David suggests that it would be wise for us to understand why so many people around the MiddleEast seem to hate Americans. One need not look far. David James Duncan reports in Orion Magazine, (Summer, 2001) that in 1991, in the wake of Desert Storm, the Defense Intelligence Agency researched what the effect would be of strategically bombing the water storage systems and sewage treatment systems of Iraq.
Iraqi rivers contain biological material and pollutants, which, unless treated with chlorine, cause epidemic diseases like cholera, hepatitis, and typhoid. The documents note that chlorine was embargoed by the sanctions, as were food, all other forms of drinkable liquid, and medicine. The documents predicted that if Iraq’s water systems were destroyed it would be poor Iraqis, particularly children, who would be affected. The U.S. systematically destroyed the water and sewage systems of Iraq anyway.
This resulted, as the Defense Intelligence documents describe, in epidemic outbreaks of dysentery, respiratory ailments, diptheria, meningitis, and other diseases. One DIA document describes a refugee camp in which 80% of the population had diarrhea, cholera, hepatitis B, or gastroenteritis. The Defense Intelligence Agency felt, however, that the Iraqi regime was exaggerating the incidence of disease for political purposes and rejected suggestions that the sanctions be lifted. So, like Saddam Hussein, the sanctions and fouled water remain in place to this day. The United Nations reports that five hundred thousand Iraqi children aged five and under have died as a result, and that 5,000 more infants and children will continue to die each month until medicine and safe water are restored.

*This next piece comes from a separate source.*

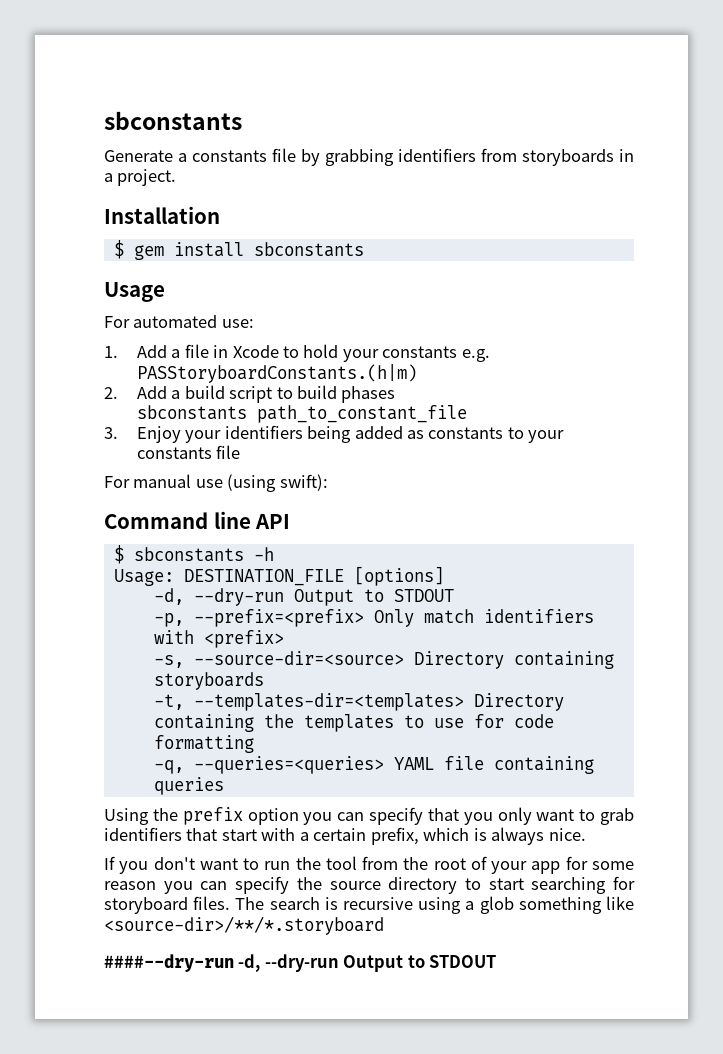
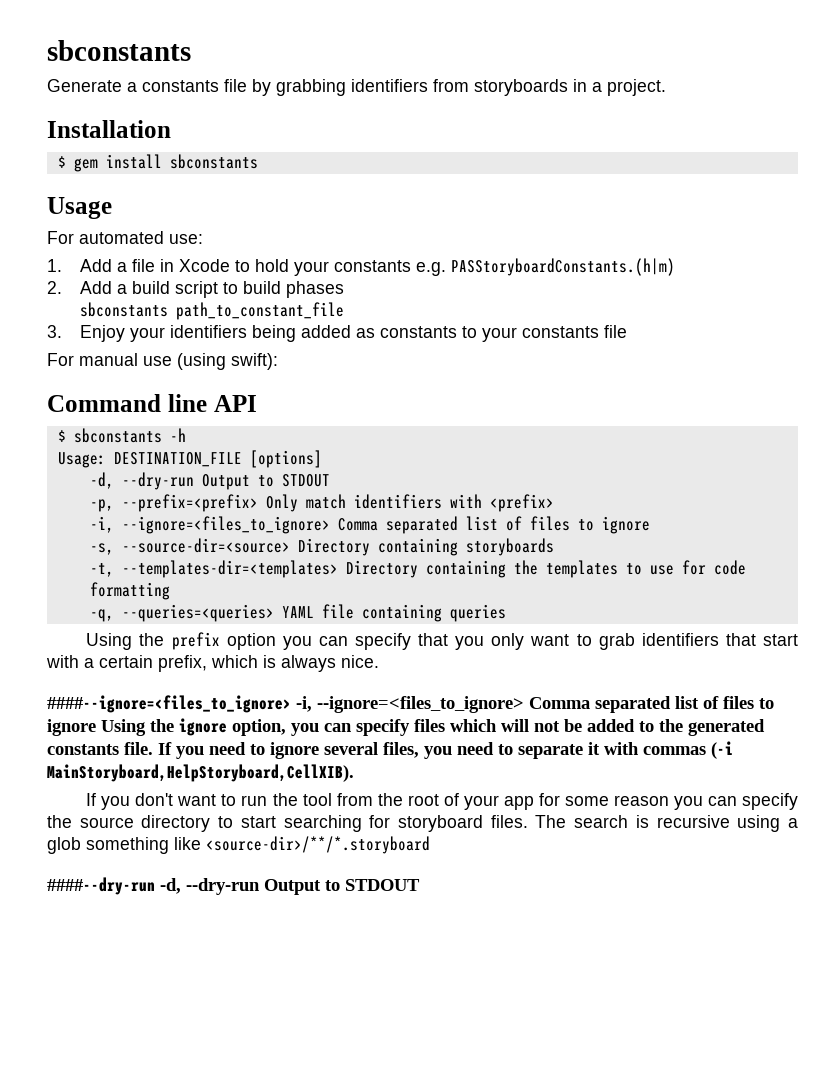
(284, 639) none -> [89,516,650,534] // -i, --ignore=<files_to_ignore> Comma separated list of files to ignore
(586, 834) none -> [47,695,774,713] [47,718,765,736] [47,741,733,759] [47,764,354,782] // ####--ignore=<files_to_ignore> -i, --ignore=<files_to_ignore> Comma separated list of files to ignore Using the ignore option, you can specify files which will not be added to the generated constants file. If you need to ignore several files, you need to separate it with commas (-i MainStoryboard,HelpStoryboard,CellXIB).

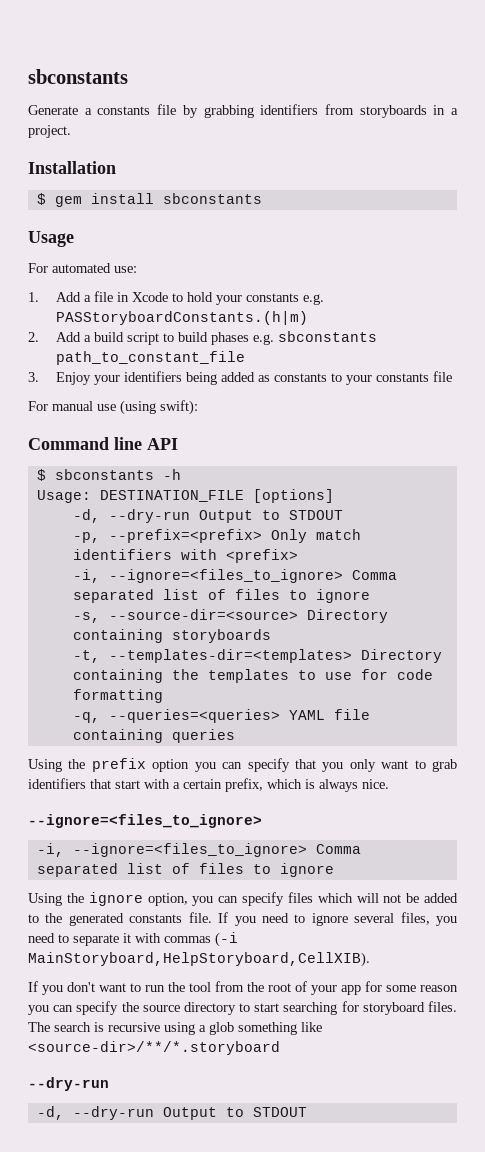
(344, 289) // -> [252,334,274,345] e.g.
[47,695,774,713] [47,719,96,736] ####--ignore=<files_to_ignore> -i, --ignore=<files_to_ignore> Comma separated list of files to ignore -> [28,814,262,828] [36,843,361,857] [36,863,334,877] --ignore=<files_to_ignore> // -i, --ignore=<files_to_ignore> Comma separated list of files to ignore //
[47,877,155,895] ####--dry-run -> [28,1077,109,1091] --dry-run //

Saddam Hussein and the Taliban are only the most recent examples of U.S. support for corrupt, tyrannical leaders in developing countries. Wall Street Journal writer Jonathan Kwitny, has chronicled in his brilliant book, Endless Enemies, how U.S. foreign policy has wasted billions of dollars and hundreds of thousands of lives making the world a decidedly more dangerous place. Political and military blunders, the attempt by the government and corporations to alter the governments and economies of developing countries, and huge and inexplicable expenditures of money and lives have bought leaders and populations resentful that they grew up being fired at by American guns. This does nothing, of course, to improve social or environmental conditions around the world, or sustainability in any sense of the word. It is clearly a fundamental design failure.
David Orr’s thoughtful employment of whole-systems thinking to better understand how national security and foreign policy are inextricable from environmental policy and biodiversity issues should be required reading for all who desire to find an alternative to collapsing buildings and anthrax-laced letters.